Nell’articolo 3 è sancita la necessità che gli Stati membri garantiscano che i datori di lavoro adottino i provvedimenti necessari a fornire ai lavoratori i mezzi per esercitare il diritto alla disconnessione (in modo equo, lecito e trasparente), istituendo un sistema oggettivo, affidabile e accessibile che consenta la misurazione della durata dell’orario di lavoro giornaliero svolto da ciascun lavoratore, nel rispetto del diritto dei lavoratori alla vita privata e alla tutela dei dati personali.

Le misure di attuazione del diritto alla disconnessione sono riportate nell’articolo 4. Gli Stati membri sono tenuti a garantire che le modalità di esercizio di tale diritto siano stabilite in modo dettagliato – previa consultazione delle parti – e che i datori attuino il diritto in modo equo e trasparente. Segue un elenco di condizioni che gli Stati devono assicurare (tra cui modalità pratiche per scollegarsi dagli strumenti digitali, misurazione dell’orario di lavoro, valutazione della salute e della sicurezza…).
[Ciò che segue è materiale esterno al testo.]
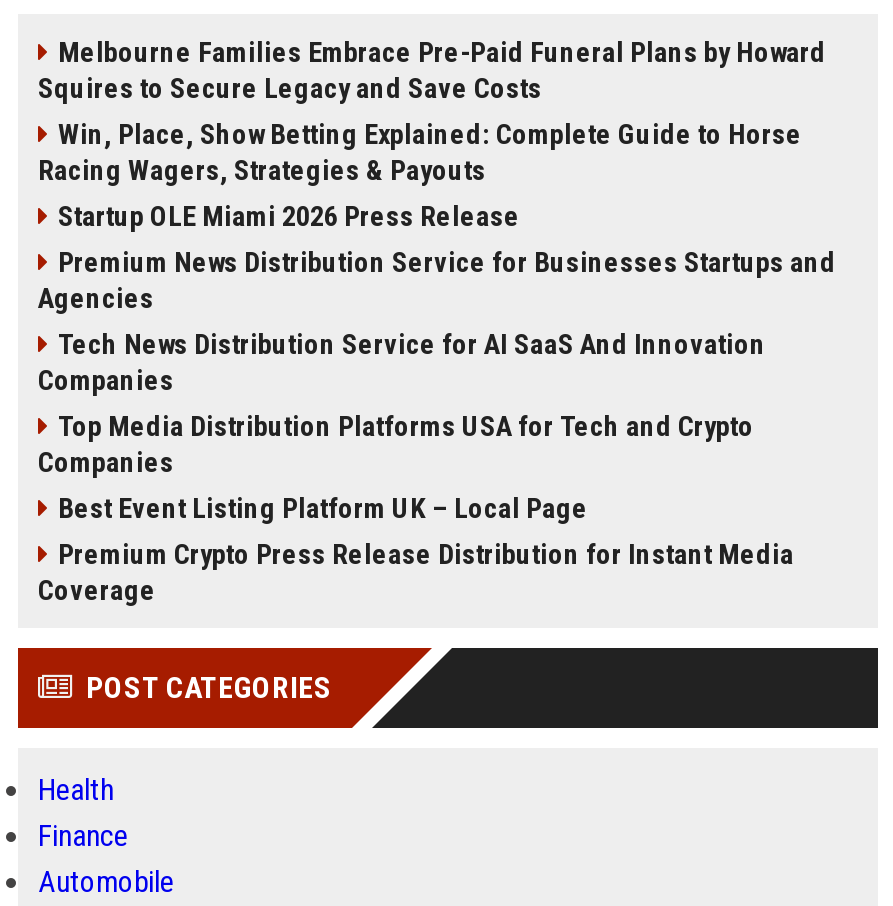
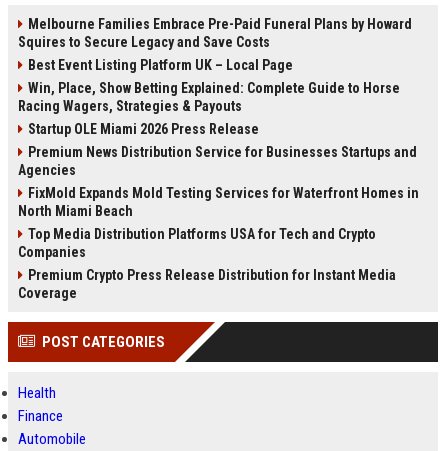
moved down: Win, Place, Show Betting Explained: Complete Guide to Horse | Racing Wagers, Strategies & Payouts | Startup OLE Miami 2026 Press Release | Premium News Distribution Service for Businesses Startups and | Agencies

- Tech News Distribution Service for AI SaaS And Innovation
- Companies
+ FixMold Expands Mold Testing Services for Waterfront Homes in
+ North Miami Beach

moved down: Top Media Distribution Platforms USA for Tech and Crypto | Companies

moved up: Best Event Listing Platform UK – Local Page
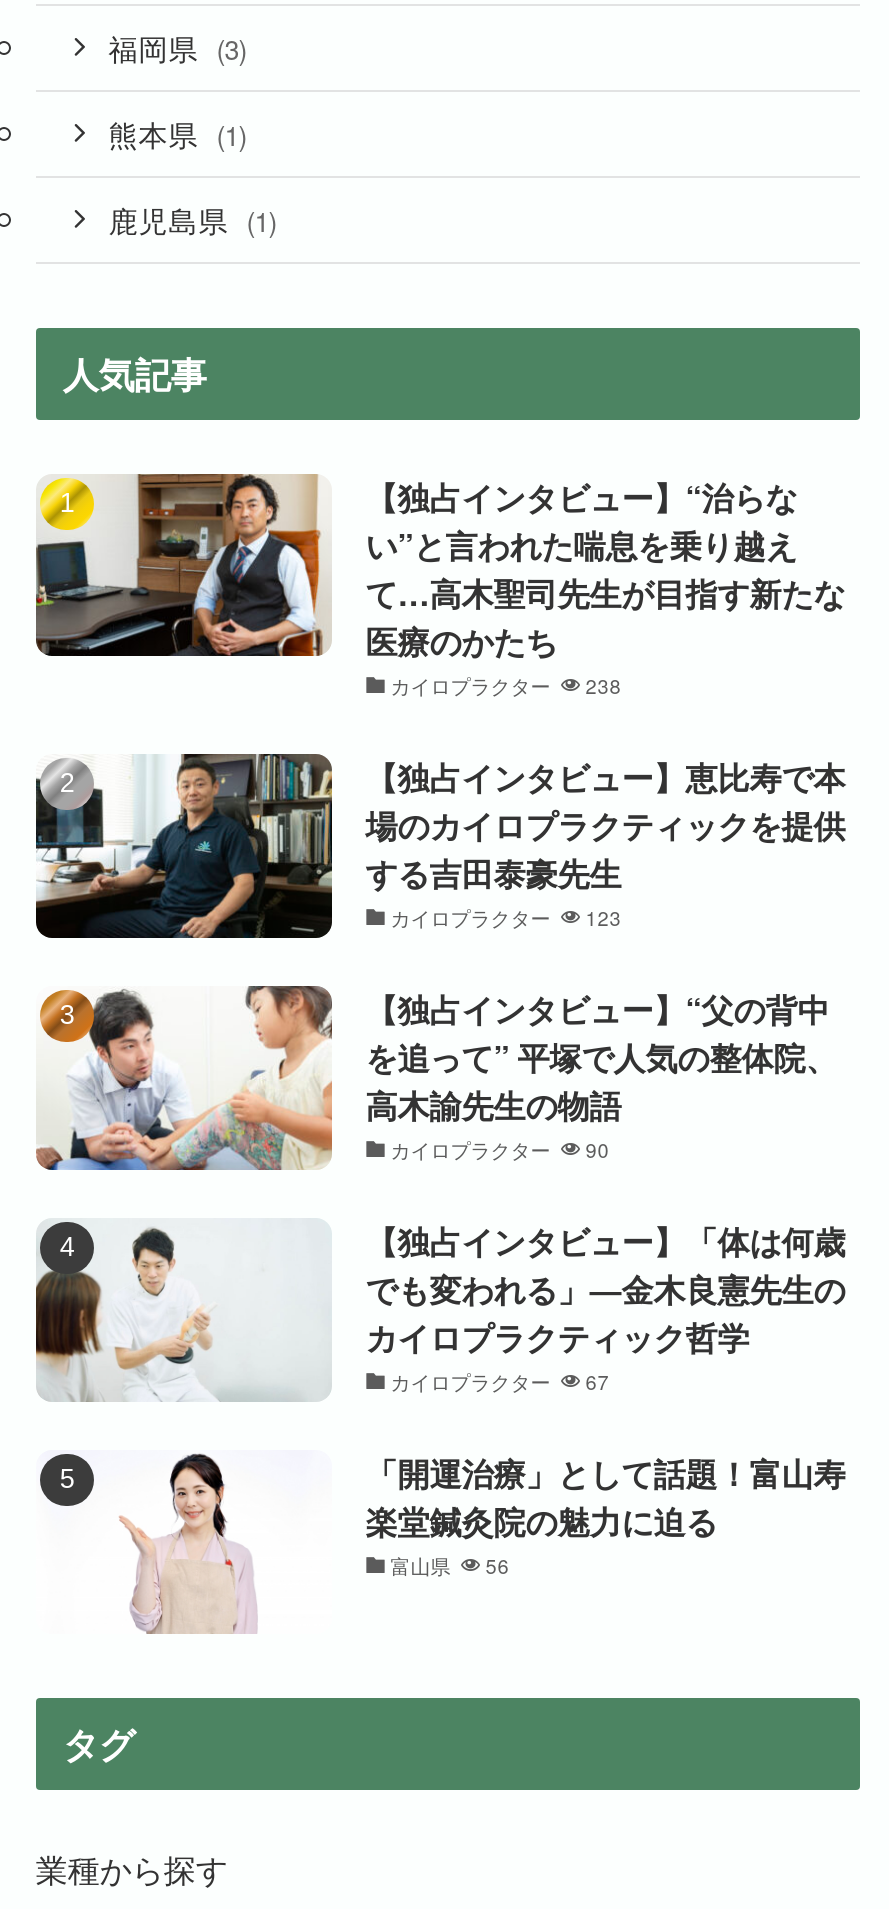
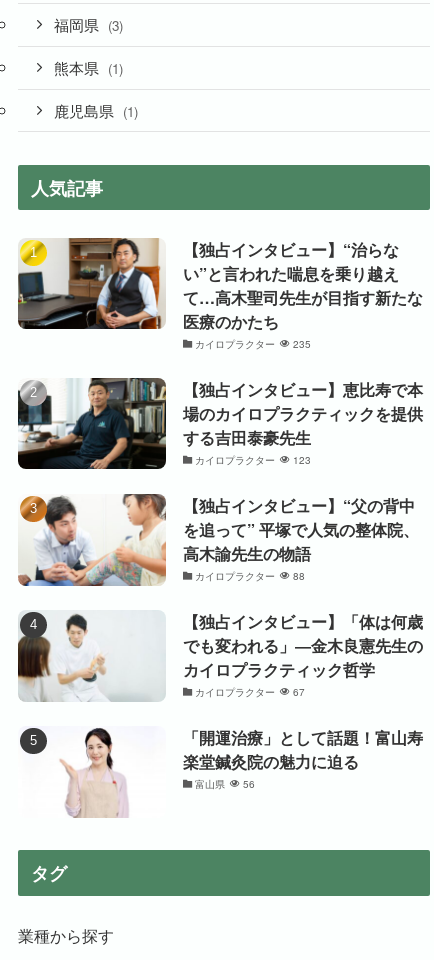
- カイロプラクター 238
+ カイロプラクター 235

- カイロプラクター 90
+ カイロプラクター 88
Nell’articolo 5 è dettata la disciplina della tutela contro i trattamenti sfavorevoli, la discriminazione o il licenziamento come «punizione» per l’esercizio del diritto alla disconnessione da parte dei lavoratori, incaricando gli Stati membri di proteggere questi ultimi, che hanno diritto a ricorrere per la tutela del loro diritto (articolo 6). In tutela del lavoratore è stabilito anche l’obbligo che i datori forniscano per iscritto ai lavoratori informazioni «chiare, sufficienti e adeguate» sul diritto alla disconnessione (articolo 7) e che gli Stati membri stabiliscano le sanzioni applicabili in caso di violazione delle disposizioni nazionali adottate in conformità della direttiva (articolo 8).

Nell’articolo 9 si sottolinea la necessità che la direttiva non costituisca motivo per ridurre il livello generale di protezione riconosciuto ai lavoratori negli Stati membri, mentre nell’articolo 10 è disposta la necessità che gli Stati inviino una relazione alla Commissione – ogni due anni – sull’attuazione e l’applicazione di quanto previsto nella direttiva.
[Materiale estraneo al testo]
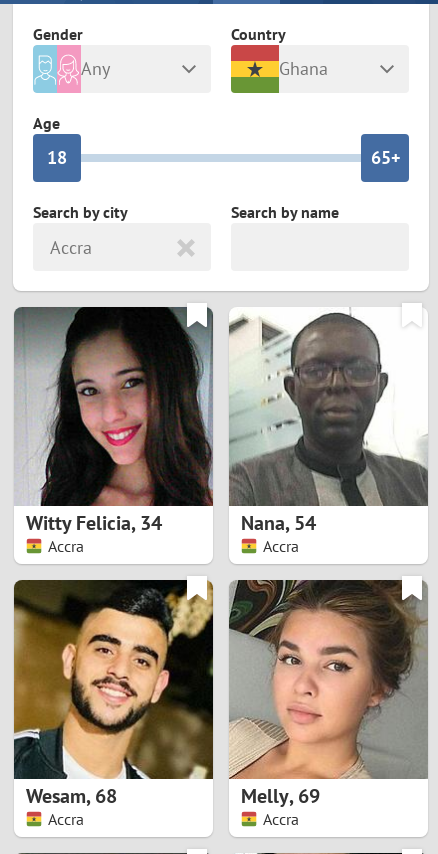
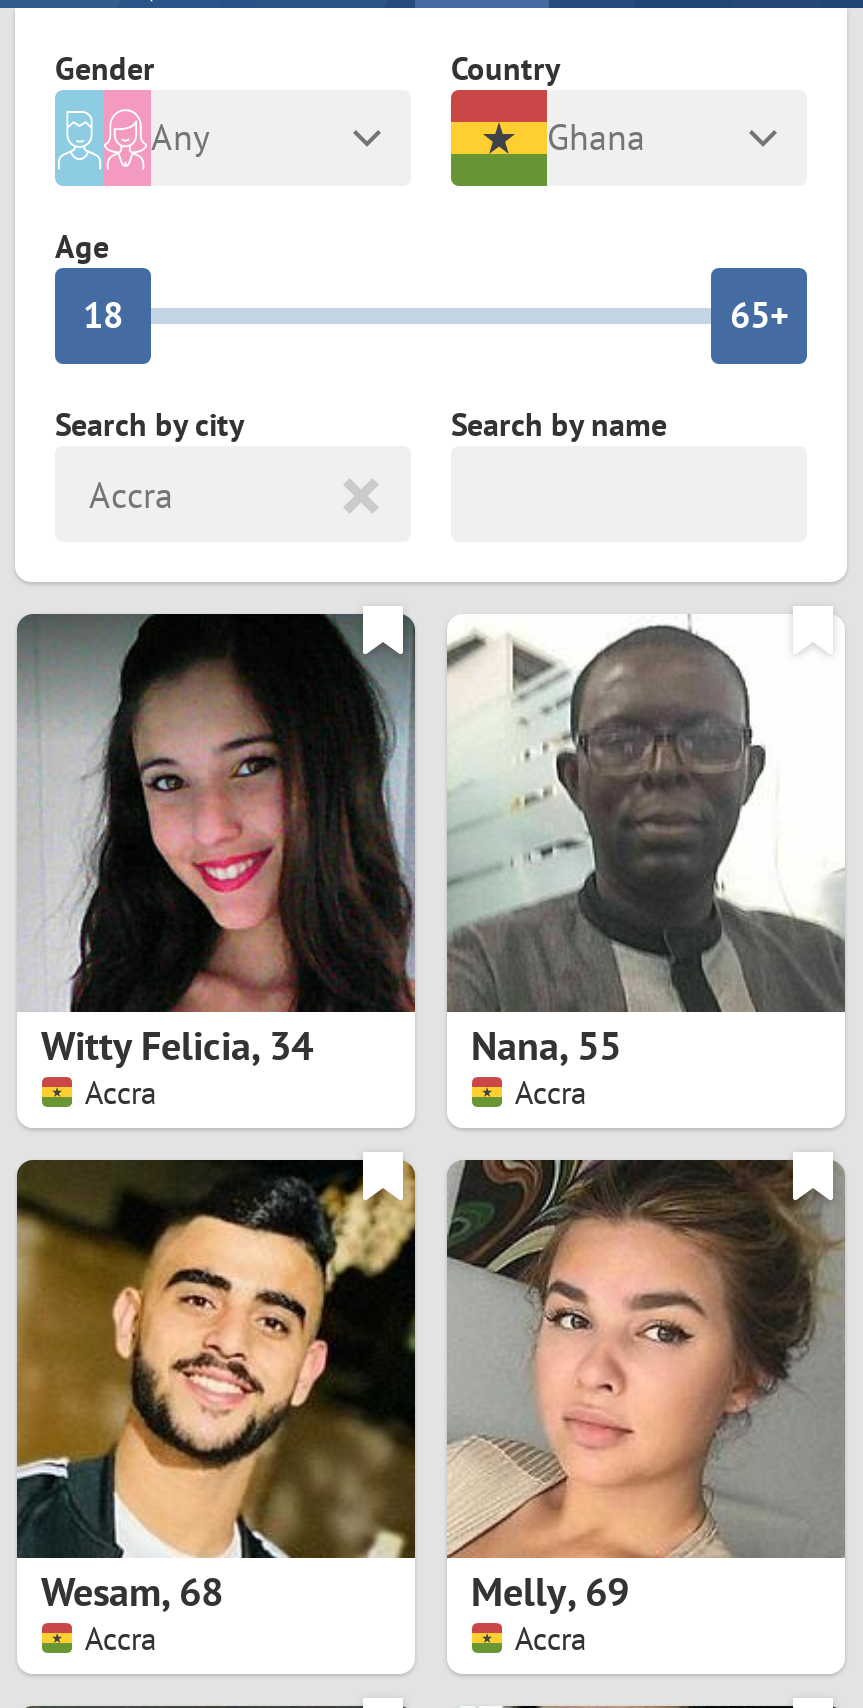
- Nana, 54
+ Nana, 55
Nell’articolo 11 sono riportate le modalità di recepimento della direttiva e nell’articolo 12 il trattamento dei dati personali da parte dei datori di lavoro è limitato solo ai fini della registrazione degli orari di lavoro dei singoli dipendenti.

Da ultimo, l’articolo 13 è relativo all’entrata in vigore della direttiva, mentre il 14 ai destinatari della stessa, individuati negli Stati membri.

 

Il diritto alla disconnessione dunque, tenuto conto delle trasformazioni digitali che stanno investendo gli Stati e dell’accelerazione dovuta alla pandemia da Covid-19, è valutato dal Parlamento europeo alla stregua di un diritto fondamentale pienamente meritevole di tutela (con buona pace dei datori di lavoro e con probabile sollievo soprattutto degli smart workers).